The paucity of evidence to guide clinicians in this scenario has led to disparate recommendations from international rheumatology bodies. A recent review of the literature by Goodman has provided some insight (Goodman, 2015). Methotrexate is the most well-researched agent in this situation, and the weight of evidence indicates continuation in the preoperative setting appears safe. Less robust data are available for agents such as hydroxychloroquine, azathioprine and sulfasalazine; however, small studies have not demonstrated an association with agent continuation and perioperative infection. Continuation of these agents is therefore advocated. The propensity of these agents to cause renal dysfunction and leukopenia warrants increased clinical and biochemical surveillance for these eventualities. Conflicting data pertaining to the preoperative use of leflunomide mean no clear recommendation can be drawn. Discontinuation preoperatively is therefore reasonable.
Patients receiving TNF alpha inhibitors in the preoperative period are at an increased risk of surgical site infection (Goodman, 2015). No firm data are available to make recommendations on the optimal time for cessation and reinstitution; however, Goodman advocates one and a half times the dosing interval. Tocilizumab may predispose to impaired wound healing and infection, as well as mask the clinical manifestations of infection. A high index of suspicion is required in these patients, and preoperative cessation of treatment is prudent (Momohara et al., 2013). Similarly, rituximab can be continued perioperatively, but with increased vigilance for infective symptoms. If elective, non-urgent surgery is planned, it may be advisable to wait until B cell levels have been replenished in the circulation (Goodman, 2015).
Anakinra and abatacept have little scientific information to recommend preoperative management and as such, cessation of treatment preoperatively is a reasonable cautionary approach.
It seems reasonable to reinstitute these therapies when there is established evidence of near complete wound healing. Many clinicians suggest once foreign material such as sutures is removed is an appropriate time. Like all management decisions pertaining to complex and conflicting choices, involvement of specialist expertise should be sought and a decision made in a multidisciplinary context.
Systemic lupus erythematosus (SLE) is a chronic autoimmune connective tissue disorder that encompasses a broad spectrum of disease severity and organ involvement. The potential for significant derangement of multiple systems together with the inherent complexities of the management regimes of these patients poses a challenge in preoperative care. SLE has a significant female bias (9:1) (Ben-Menachem, 2010), and the 10-year survival is approximately 70 per cent (Pons-Estel et al., 2010), with disease prevalence between 20–50 per 100,000 population (Tsokos, 2011). Pathogenesis is multifactorial and both inflammatory and immune-mediated sequelae contribute to a heterogeneous pattern of presentation.

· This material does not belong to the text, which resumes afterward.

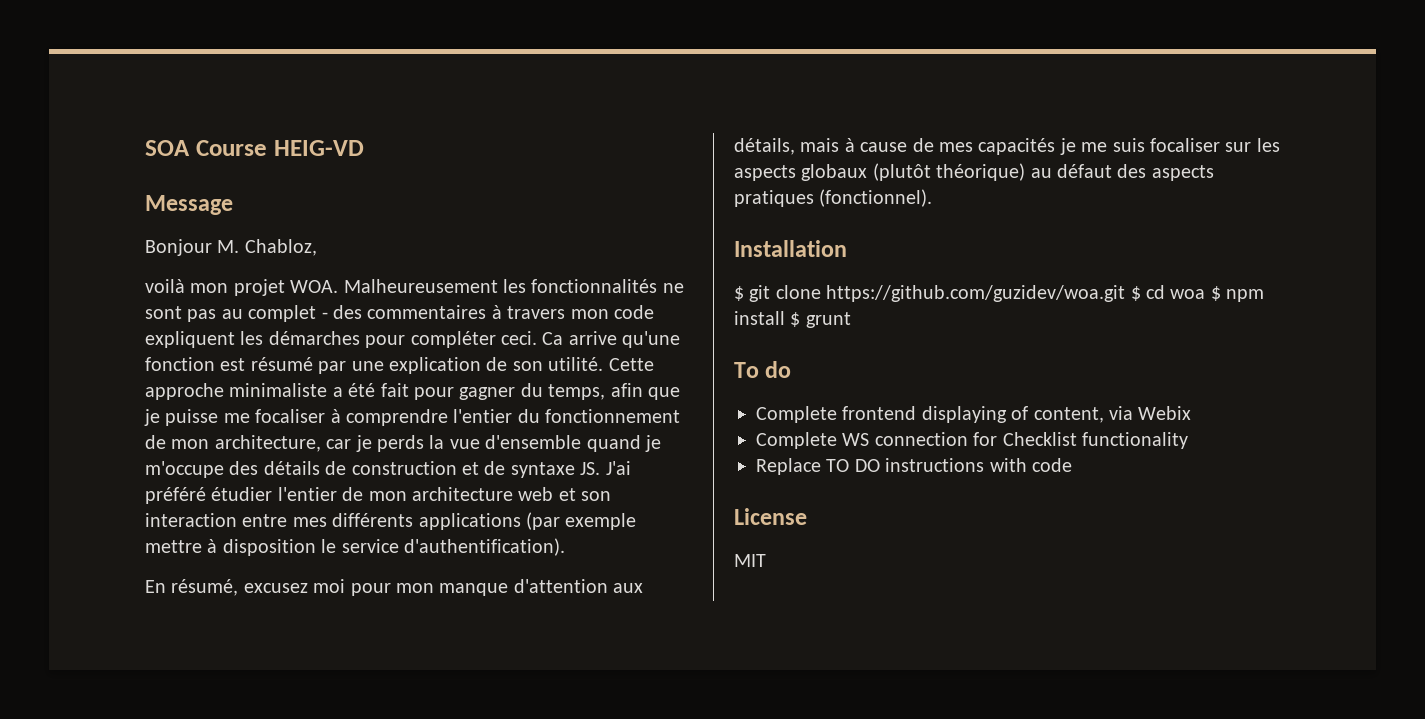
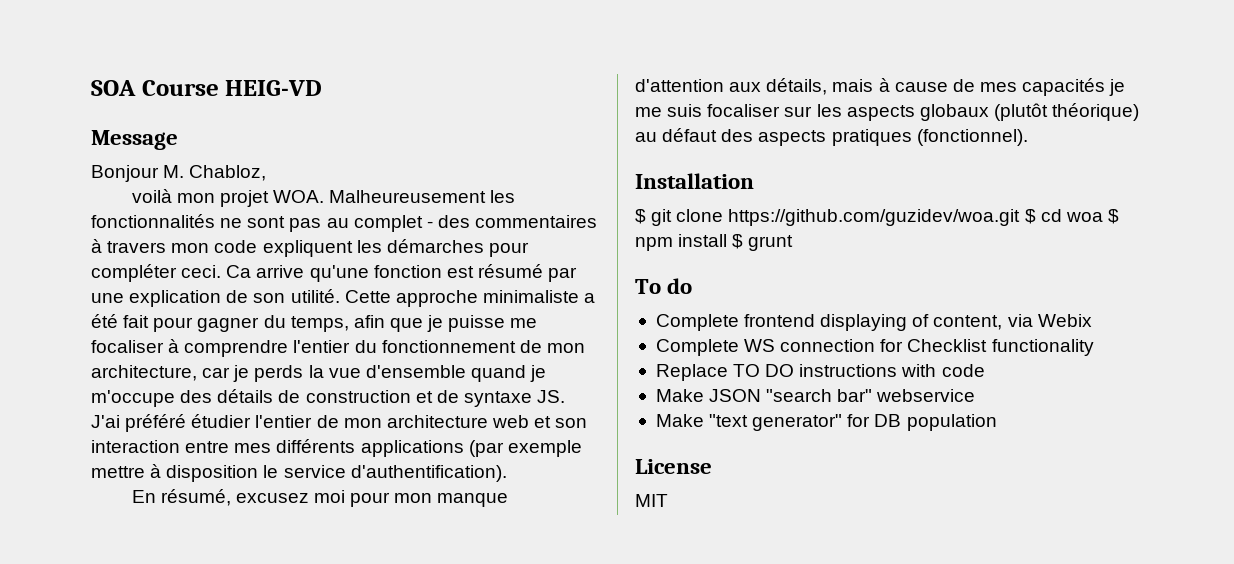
(1072, 465) none -> [655,389,976,402] [655,414,997,431] // Make JSON "search bar" webservice // Make "text generator" for DB population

The manifestation of the disease is determined by the complex interplay of a diverse range of factors and produces autoimmunity against particular cellular components. Complex factors interact in the pathogenesis of SLE to produce a state of immune dysregulation with loss of immune tolerance to self-antigens and production of a heterogeneous group of autoantibodies. Anti-nuclear antibodies (ANA) together with those directed at cell membrane and cytoplasmic constituents are most prevalent. The disease course consists of periods of exacerbation and remission.
Genetic predisposition is mostly related to multiple gene variants, with immune response–related genes strongly implicated and major histocompatibility complexes playing a role. Environmental factors such as smoking, UV light exposure and Epstein-Barr virus have been linked. Additionally, immune cells and cytokines demonstrate atypical behaviour in patients with SLE, and may be abnormal in both quantity and function. A dysfunctional method of antigen presentation, exaggerated amplification of the immune response and an enhanced lifespan of immune cells and constituents are just some of the potential factors at play (Ben-Menachem, 2010; Tsokos, 2011). Auto-reactive T and B cells generate autoantibodies, immune complexes and cytokines responsible for inflammation and immune-mediated organ damage (Cozzani et al., 2014).

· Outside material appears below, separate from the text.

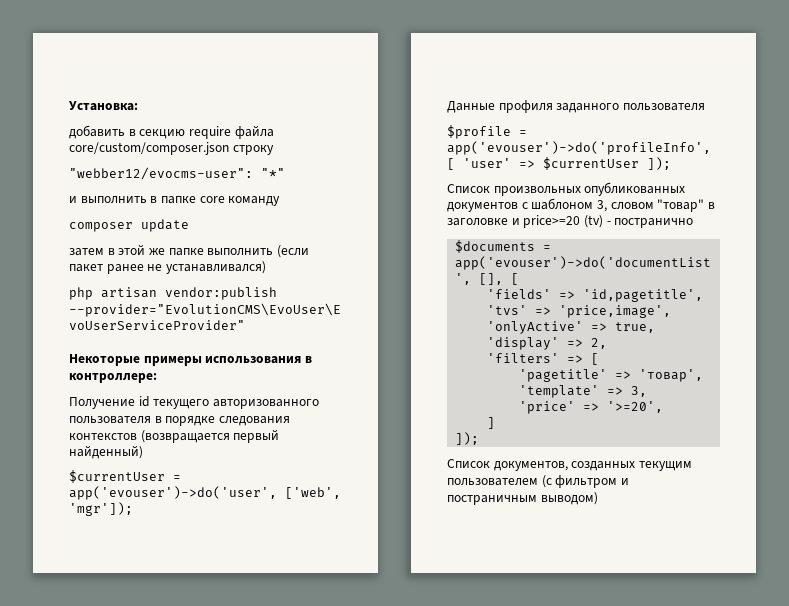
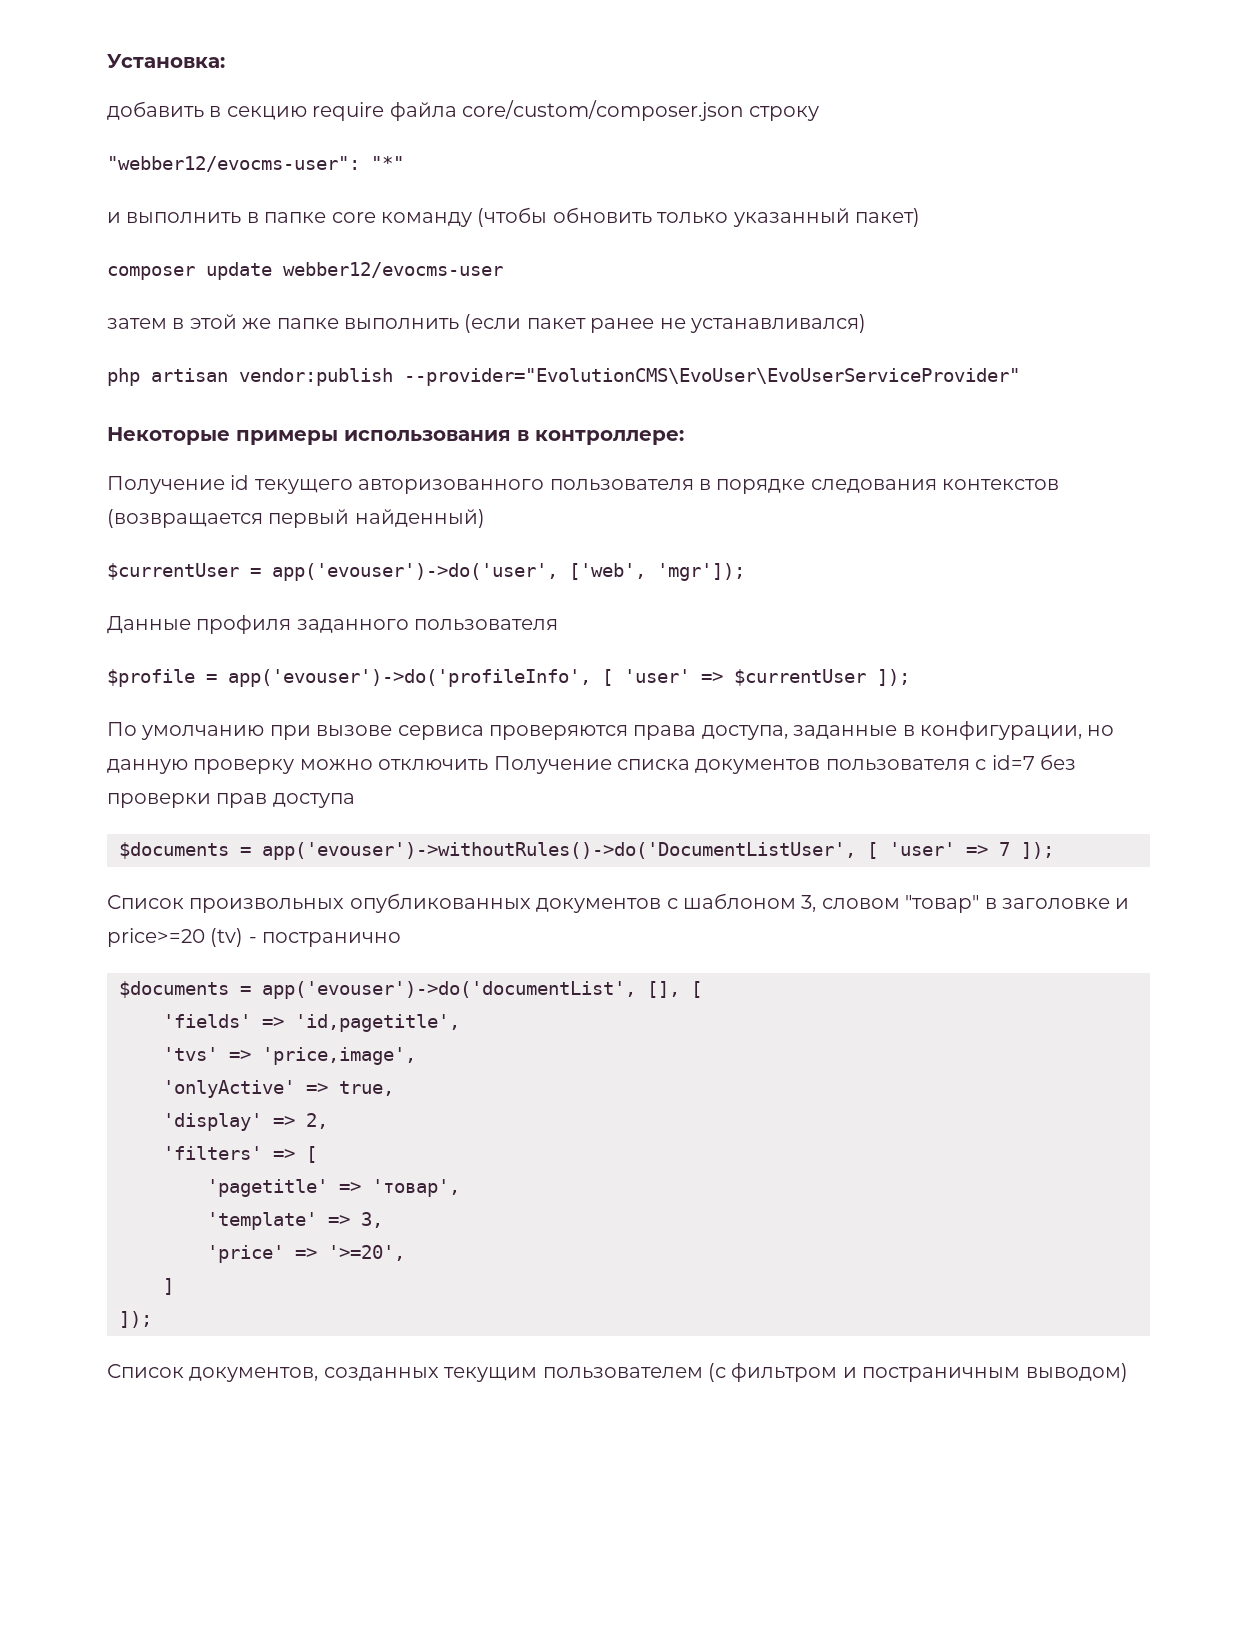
(281, 201) none -> [477,207,920,227] (чтобы обновить только указанный пакет)
(189, 225) none -> [283,262,503,278] webber12/evocms-user
(671, 163) none -> [107,721,1115,740] [107,754,1076,774] [107,793,355,808] [119,842,1054,860] // По умолчанию при вызове сервиса проверяются права доступа, заданные в конфигурации, но данную проверку можно отключить Получение списка документов пользователя с id=7 без проверки прав доступа // $documents = app('evouser')->withoutRules()->do('DocumentListUser', [ 'user' => 7 ]);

Diagnosis of SLE is based on clinical symptoms, signs and immunological testing. The Systemic Lupus International Collaborating Clinics (SLICC) group has developed diagnostic criteria to aid in the diagnosis of SLE (Petri et al., 2012) (Table 12.5).
Legend: SLICC = Systemic Lupus International Collaborating Clinics, SLE = Systemic Lupus Erythematosus, ANA = antinuclear antibodies, DNA = deoxyribonucleic acid
Simultaneous or sequential fulfilment of 4 of 11 diagnostic criteria is required in order to formalise the diagnosis. Serology plays a role in the diagnosis, but there is no single fundamental marker offering diagnostic, prognostic or therapeutic information. Anti-smooth muscle antibodies and anti-double-stranded DNA (anti-dsDNA) are highly specific for SLE. The latter also correlates with renal and central nervous system involvement and disease flares, especially when paired with low complement levels (Ben-Menachem, 2010; Cozzani et al., 2014).
Pharmacological management of the disease is directed at inflammation reduction and limiting disease progression and consequent end organ damage. Treatment is based on disease severity and the predominant organ/s affected. Anti-inflammatory agents, anti-malarials, glucocorticoids and immunosuppressive agents are all employed. Disease activity is monitored by the systemic lupus erythematosus disease activity index (SLEDAI). Biochemical assessment of complement and antibody levels can be used to monitor disease activity and may play a role during the perioperative period.
The diverse, heterogeneous nature of SLE together with a range of pharmacological therapies makes standardised management of patients with this condition impractical. Appreciation of extent and implications of organ involvement, together with a familiarity of potential treatment side effects and a thorough, systematic assessment, will allow for an individualised management plan.
Airway involvement is an uncommon but potentially serious complication of SLE. Vocal cord paralysis, subglottic stenosis and generalised oedema of airway structures pose the greatest problems in the preoperative period. These are generally observed in patients with established disease and are unlikely to represent a primary presentation. Airway instrumentation should be conducted in the knowledge that a smaller-than-anticipated conduit may be required, and that strict monitoring in the immediate post-operative period is paramount to early detection of exacerbation of the underlying swelling which may result in complete airway obstruction. Consideration should be given to use of a supraglottic airway if appropriate as a means of limiting the potential for exacerbation of airway narrowing in the post-operative period.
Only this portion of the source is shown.